NBA Game Prediction

Abstract

When working with an NBA dataset, we wanted to figure out the best way to represent a network like structure amongst the teams and figured that the amount of time that each player spends on the court with one another would prove useful. By extracting this network and projecting player statistics upon each node, we will utilize GraphSage, a framework that will embed node features onto each player and aggregate each team to predict whether or not they can make the playoffs.

1. Introduction

GraphSAGE proposes a framework that can identify the node's neighborhood's structural properties as well as its role in the overall graph.[1] We can use GraphSAGE to utilizes node features to learn a general embedding function that simultaneously encodes the node's neighborhood's structure and feature distribution.[1] Additionally, GraphSAGE will be compared to graph convolutional neural networks on image data in the field of computer vision which just special cases of graphs. GCN apply simple "convolutions" to graph data to learn predictive features from weighted sums of progressively more complicated nonlinear relationships between nodes. GCNs share weights among nodes in a graph to more easily learn their inherently uneven distribution. GraphSAGE allows GCN to be applied in an inductive, unsupervised manner with trainable aggregation functions, which facilitates machine learning tasks on graphs that are not fixed and necessarily evolve over time, such as social networks.

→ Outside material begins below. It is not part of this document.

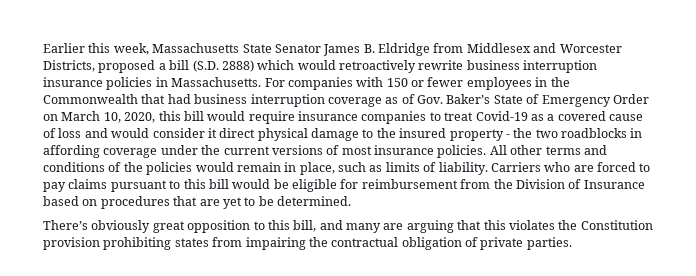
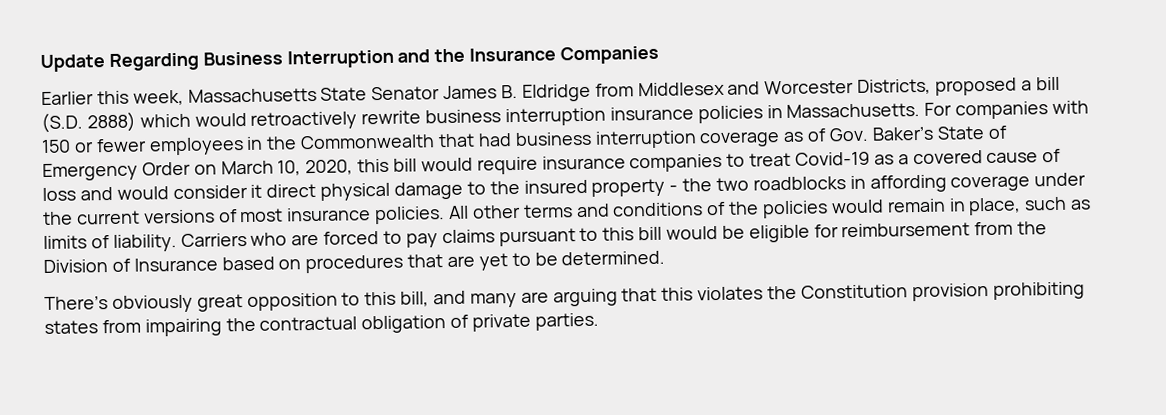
+ Update Regarding Business Interruption and the Insurance Companies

In this paper, we are investigating the social network for individual NBA players and the relationship between each team. We will try to solve how to implement GraphSAGE to learn over the NBA players' dataset and find a correlation between teams that make the playoffs and those that do not. We will then run this model across current NBA players and their season's statistics to see which team is predicted to win given their current lineup. Our dataset is suitable for our given application because its graph has sparse and high-dimensional but meaningful connections that we can compress down to a low-dimensional embedding. For our current problem statement, we will be performing graph classification. The graph will have a total 120 data-point and it contains a set of node features. For each season we will have 30 data points (represented by 30 teams) and we decided to use 4 seasons in total to do our training model. Each node will be filled with players statistics as individual data points. We will use the team name as our node. Each node will contain the players of that team, with edges between players representing the amount of time they are on the court together. We will also label the data-point as 1 or 0 to indicate if they had made the playoffs.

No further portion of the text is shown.